- **Data items**:
· · · ·
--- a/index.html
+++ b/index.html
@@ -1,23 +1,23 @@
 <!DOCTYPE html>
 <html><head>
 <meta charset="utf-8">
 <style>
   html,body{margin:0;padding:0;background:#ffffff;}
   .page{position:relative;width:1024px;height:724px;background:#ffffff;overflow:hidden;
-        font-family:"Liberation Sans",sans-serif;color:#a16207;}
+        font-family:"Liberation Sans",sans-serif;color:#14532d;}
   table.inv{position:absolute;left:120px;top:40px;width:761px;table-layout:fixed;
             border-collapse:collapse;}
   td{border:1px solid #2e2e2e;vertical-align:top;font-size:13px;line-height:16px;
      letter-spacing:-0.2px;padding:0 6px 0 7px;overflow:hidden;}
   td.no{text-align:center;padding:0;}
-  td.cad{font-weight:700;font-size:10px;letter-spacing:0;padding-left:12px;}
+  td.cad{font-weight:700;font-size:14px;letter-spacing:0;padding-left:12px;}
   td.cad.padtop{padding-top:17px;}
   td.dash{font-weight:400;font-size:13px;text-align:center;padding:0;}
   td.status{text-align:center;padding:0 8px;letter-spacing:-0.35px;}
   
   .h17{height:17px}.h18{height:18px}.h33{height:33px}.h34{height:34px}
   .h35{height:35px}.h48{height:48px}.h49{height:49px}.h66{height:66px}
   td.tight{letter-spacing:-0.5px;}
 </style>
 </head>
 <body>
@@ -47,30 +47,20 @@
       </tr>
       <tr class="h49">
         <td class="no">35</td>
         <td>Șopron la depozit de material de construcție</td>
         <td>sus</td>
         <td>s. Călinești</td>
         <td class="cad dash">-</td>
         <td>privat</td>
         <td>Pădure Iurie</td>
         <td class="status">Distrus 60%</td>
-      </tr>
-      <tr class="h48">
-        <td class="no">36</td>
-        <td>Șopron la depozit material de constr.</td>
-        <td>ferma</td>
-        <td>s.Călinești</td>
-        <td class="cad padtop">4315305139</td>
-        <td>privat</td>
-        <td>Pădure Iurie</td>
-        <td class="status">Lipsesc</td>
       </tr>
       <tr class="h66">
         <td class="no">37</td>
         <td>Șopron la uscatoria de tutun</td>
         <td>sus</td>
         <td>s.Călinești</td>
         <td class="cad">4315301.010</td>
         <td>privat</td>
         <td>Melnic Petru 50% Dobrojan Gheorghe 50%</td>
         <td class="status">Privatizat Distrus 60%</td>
· · · ·
- **Problem to work on**:
Make an exact copy of all the lines above.

- **Answer to the exercise**:
--- a/index.html
+++ b/index.html
@@ -1,23 +1,23 @@
 <!DOCTYPE html>
 <html><head>
 <meta charset="utf-8">
 <style>
   html,body{margin:0;padding:0;background:#ffffff;}
   .page{position:relative;width:1024px;height:724px;background:#ffffff;overflow:hidden;
-        font-family:"Liberation Sans",sans-serif;color:#a16207;}
+        font-family:"Liberation Sans",sans-serif;color:#14532d;}
   table.inv{position:absolute;left:120px;top:40px;width:761px;table-layout:fixed;
             border-collapse:collapse;}
   td{border:1px solid #2e2e2e;vertical-align:top;font-size:13px;line-height:16px;
      letter-spacing:-0.2px;padding:0 6px 0 7px;overflow:hidden;}
   td.no{text-align:center;padding:0;}
-  td.cad{font-weight:700;font-size:10px;letter-spacing:0;padding-left:12px;}
+  td.cad{font-weight:700;font-size:14px;letter-spacing:0;padding-left:12px;}
   td.cad.padtop{padding-top:17px;}
   td.dash{font-weight:400;font-size:13px;text-align:center;padding:0;}
   td.status{text-align:center;padding:0 8px;letter-spacing:-0.35px;}
   
   .h17{height:17px}.h18{height:18px}.h33{height:33px}.h34{height:34px}
   .h35{height:35px}.h48{height:48px}.h49{height:49px}.h66{height:66px}
   td.tight{letter-spacing:-0.5px;}
 </style>
 </head>
 <body>
@@ -47,30 +47,20 @@
       </tr>
       <tr class="h49">
         <td class="no">35</td>
         <td>Șopron la depozit de material de construcție</td>
         <td>sus</td>
         <td>s. Călinești</td>
         <td class="cad dash">-</td>
         <td>privat</td>
         <td>Pădure Iurie</td>
         <td class="status">Distrus 60%</td>
-      </tr>
-      <tr class="h48">
-        <td class="no">36</td>
-        <td>Șopron la depozit material de constr.</td>
-        <td>ferma</td>
-        <td>s.Călinești</td>
-        <td class="cad padtop">4315305139</td>
-        <td>privat</td>
-        <td>Pădure Iurie</td>
-        <td class="status">Lipsesc</td>
       </tr>
       <tr class="h66">
         <td class="no">37</td>
         <td>Șopron la uscatoria de tutun</td>
         <td>sus</td>
         <td>s.Călinești</td>
         <td class="cad">4315301.010</td>
         <td>privat</td>
         <td>Melnic Petru 50% Dobrojan Gheorghe 50%</td>
         <td class="status">Privatizat Distrus 60%</td>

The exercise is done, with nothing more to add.